I began pushing then, and when the pain threatened to engulf me again the midwife placed a mirror in the water and told me to look. If she would have told me beforehand that she would do that, I’d have told her, no never, not in a million years, I remember how messed up I was down there last time, I don’t need to watch it happen.
But it was the most incredible thing. It still hurt like hell but I watched myself slowly push that baby out, centimetre by centimetre and it was miraculous.
Then the baby was in my arms and it was a HE and I was wondering how on earth I could have given birth to a boy and was telling him over and over how much I loved him, every sticky grey inch of him.
We sat there in the water together, Rasmus’ arms around the both of us, the midwives quietly bustling around the pool with their notes, and I felt the most intense sense of completion flow over me. It is done, I thought. And I knew even right then, that I was thinking of two births not one.
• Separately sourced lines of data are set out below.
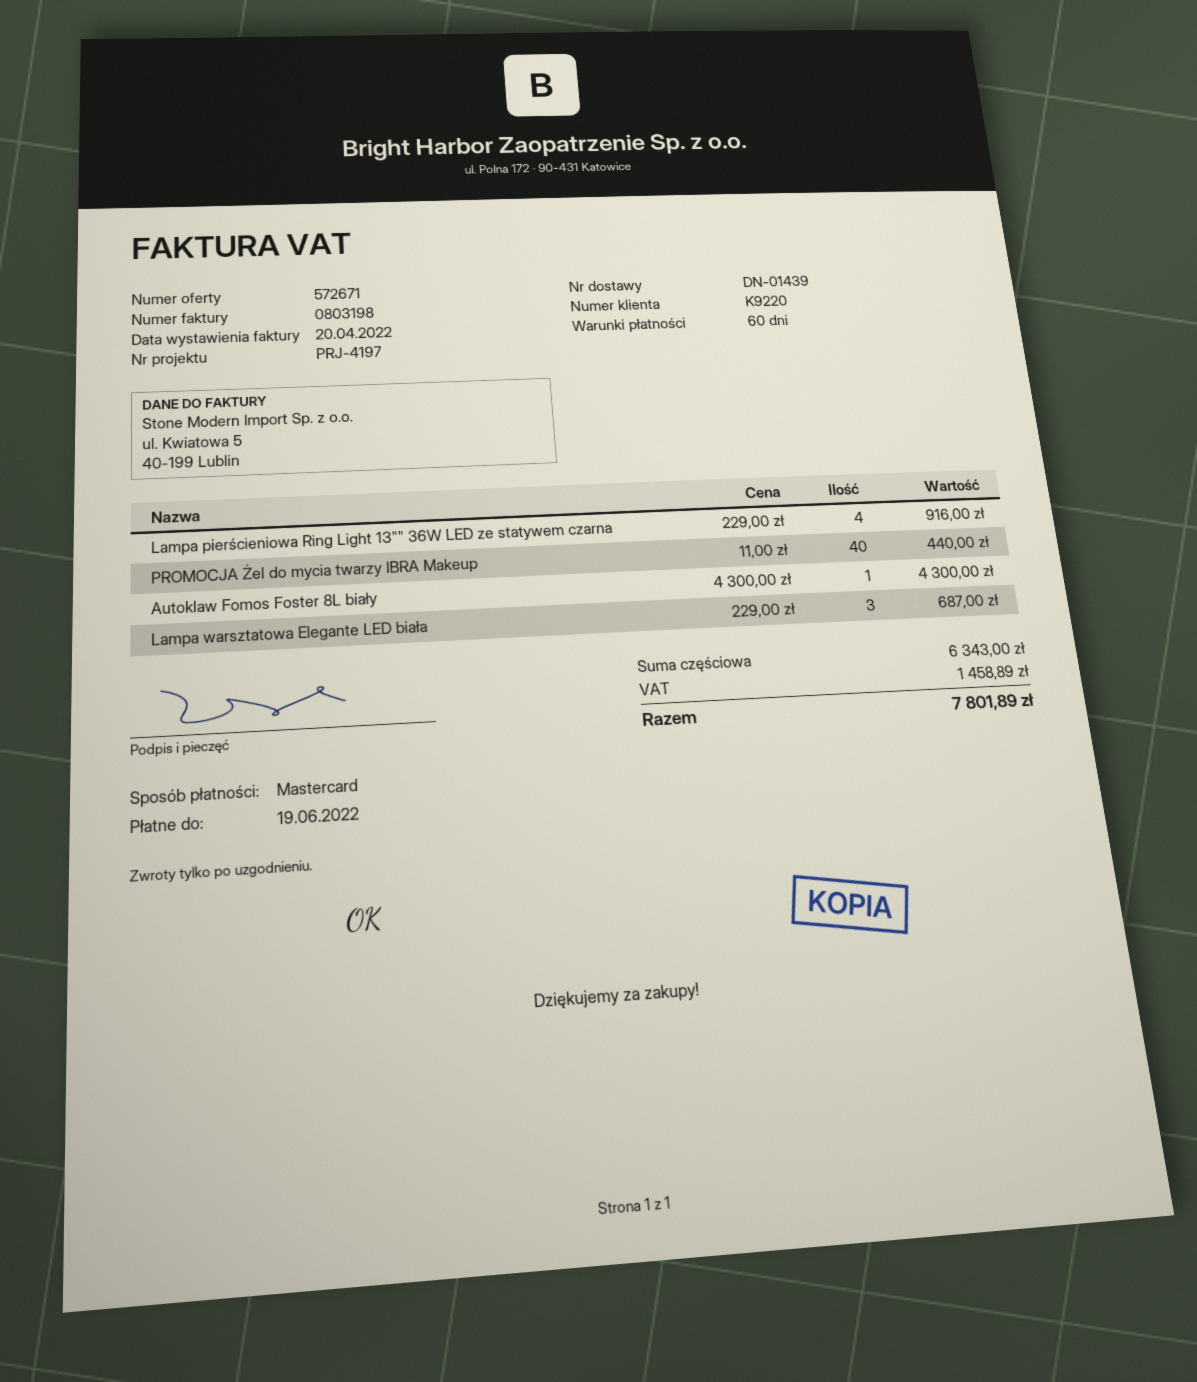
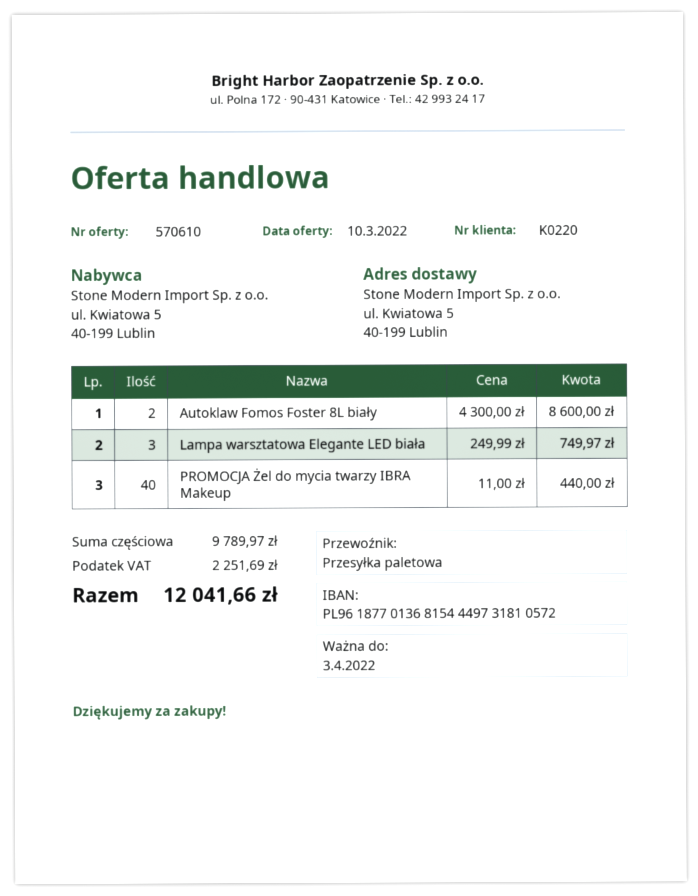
quote number: 572671 -> 570610
customer number: K9220 -> K0220
Lampa pierścieniowa Ring Light 13"" 36W LED ze statywem czarna: 4 x 229.00 = 916.00 -> none
Autoklaw Fomos Foster 8L biały: 1 x 4300.00 = 4300.00 -> 2 x 4300.00 = 8600.00
Lampa warsztatowa Elegante LED biała: 3 x 229.00 = 687.00 -> 3 x 249.99 = 749.97
subtotal: 6343.00 -> 9789.97
tax: 1458.89 -> 2251.69
total: 7801.89 -> 12041.66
In that moment I held one baby in my arms and another in my thoughts, and I felt any remnant of shame slip away into the red water, washed out of me, leaving me with a simple but incredible peace.
The wonderful thing about a home birth is having a midwife help you onto your own sofa straight afterwards, to hold your newborn in your arms in your own home as they tidy up around you and fetch you a drink in your own glass and then finally help you upstairs into your own bed and tuck you in like a child, only with your own tiny child tucked inside the crook of your arm.
There is laundry currently drying where I gave birth to my son, and that simple detail reminds me just how ordinary and sacred it all is, that every inch of this floor is holy ground because it can be both the place of our daily work and the place of our deepest redemption.